Hacker Newsnew | past | comments | ask | show | jobs | submit | more 19h's commentslogin

I'd like to see this for Gemini Pro 1.5 -- I threw the entirety of Moby Dick at it last week, and at one point all books Byung Chul-Han has ever published, and it both cases it was able to return the single part of a sentence that mentioned or answered my question verbatim, every single time, without any hallucinations.


A number of people in my lab do research into long context evaluation of LLMs for works of fiction. The likelihood is very high that Moby Dick is in the training data. Instead the people in my lab have explored recently published books to avoid these issues.

See BooookScore (https://openreview.net/forum?id=7Ttk3RzDeu) which was just presented at ICLR last week and FABLES (https://arxiv.org/abs/2404.01261) a recent preprint.


I suppose the question then is - if you finetune on your own data (eg internal wiki) does it then retain the near-perfect recall?

Could be a simpler setup than RAG for slow-changing documentation, especially for read-heavy cases.


"if you finetune on your own data (eg internal wiki) does it then retain the near-perfect recall"

No, that's one of the primary reasons for RAG.


I think you are misunderstanding. This post is about new capabilities in GPT-4o. So the existing reasons for RAG may not hold for the new model.

Unless you have some evals showing that the previous results justifying RAG also apply to GPT-4o?


I’m not involved in the space, but it seems to me that having a model, in particular a massive model, exposed to a corpus of text like a book in the training data would have very minimal impact. I’m aware that people have been able to return data ‘out of the shadows’ pf the training data but to my mind a model being mildly influenced by the weights between different words in this text hardly constitute hard recall, if anything it now ‘knows’ a little of the linguistic style of the authour.

How far off am I?


It depends on how many times it had seen that text during training. For example, GPT-4 can reproduce ayats from the Quran word for word in both Arabic and English. It can also reproduce the Navy SEAL copypasta complete with all the typos.


Poe's "The Raven" also.


Brothers in username.. :-)


Remember, it's also trained on countless internet discussions and papers on the book.
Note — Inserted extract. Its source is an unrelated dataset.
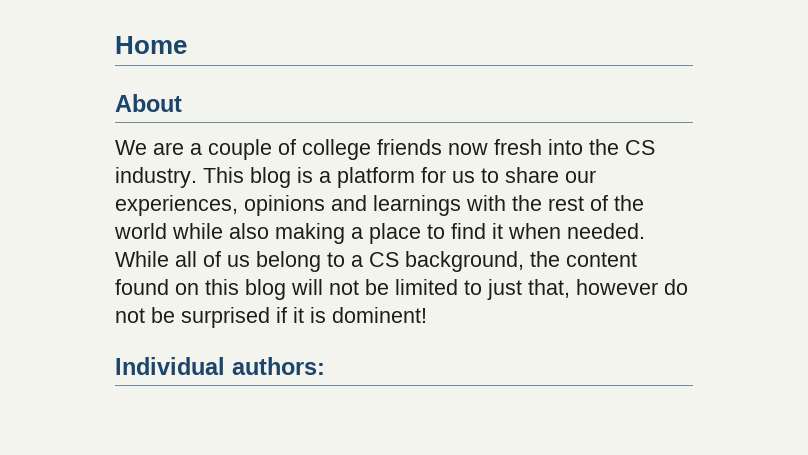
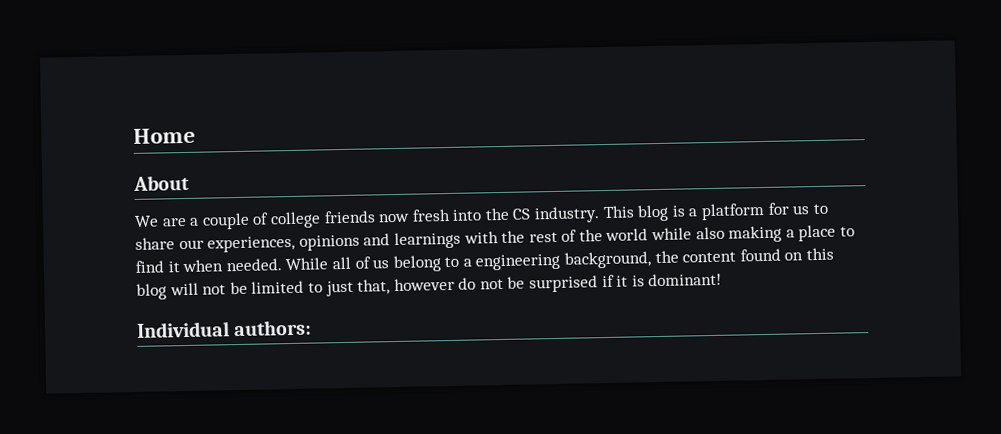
- While all of us belong to a CS background, the content found on this blog will not be limited to just that, however do not be surprised if it is dominent!
+ While all of us belong to a engineering background, the content found on this blog will not be limited to just that, however do not be surprised if it is dominant!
But this content is presumably in its training set, no? I'd be interested if you did the same task for a collection of books published more recently than the model's last release.


To test this hypothesis, I just took the complete book "Advances in Green and Sustainable Nanomaterials" [0] and pasted it into the prompt, asking Gemini: "What absorbs thermal radiations and converts it into electrical signals?".

It replied: "The text indicates that graphene sheets present high optical transparency and are able to absorb thermal radiations with high efficacy. They can then convert these radiations into electrical signals efficiently.".

Screenshot of the PDF with the relevant sentence highlighted: https://i.imgur.com/G3FnYEn.png

[0] https://www.routledge.com/Advances-in-Green-and-Sustainable-...


Ask it what material absorbs “infrared light” efficiently.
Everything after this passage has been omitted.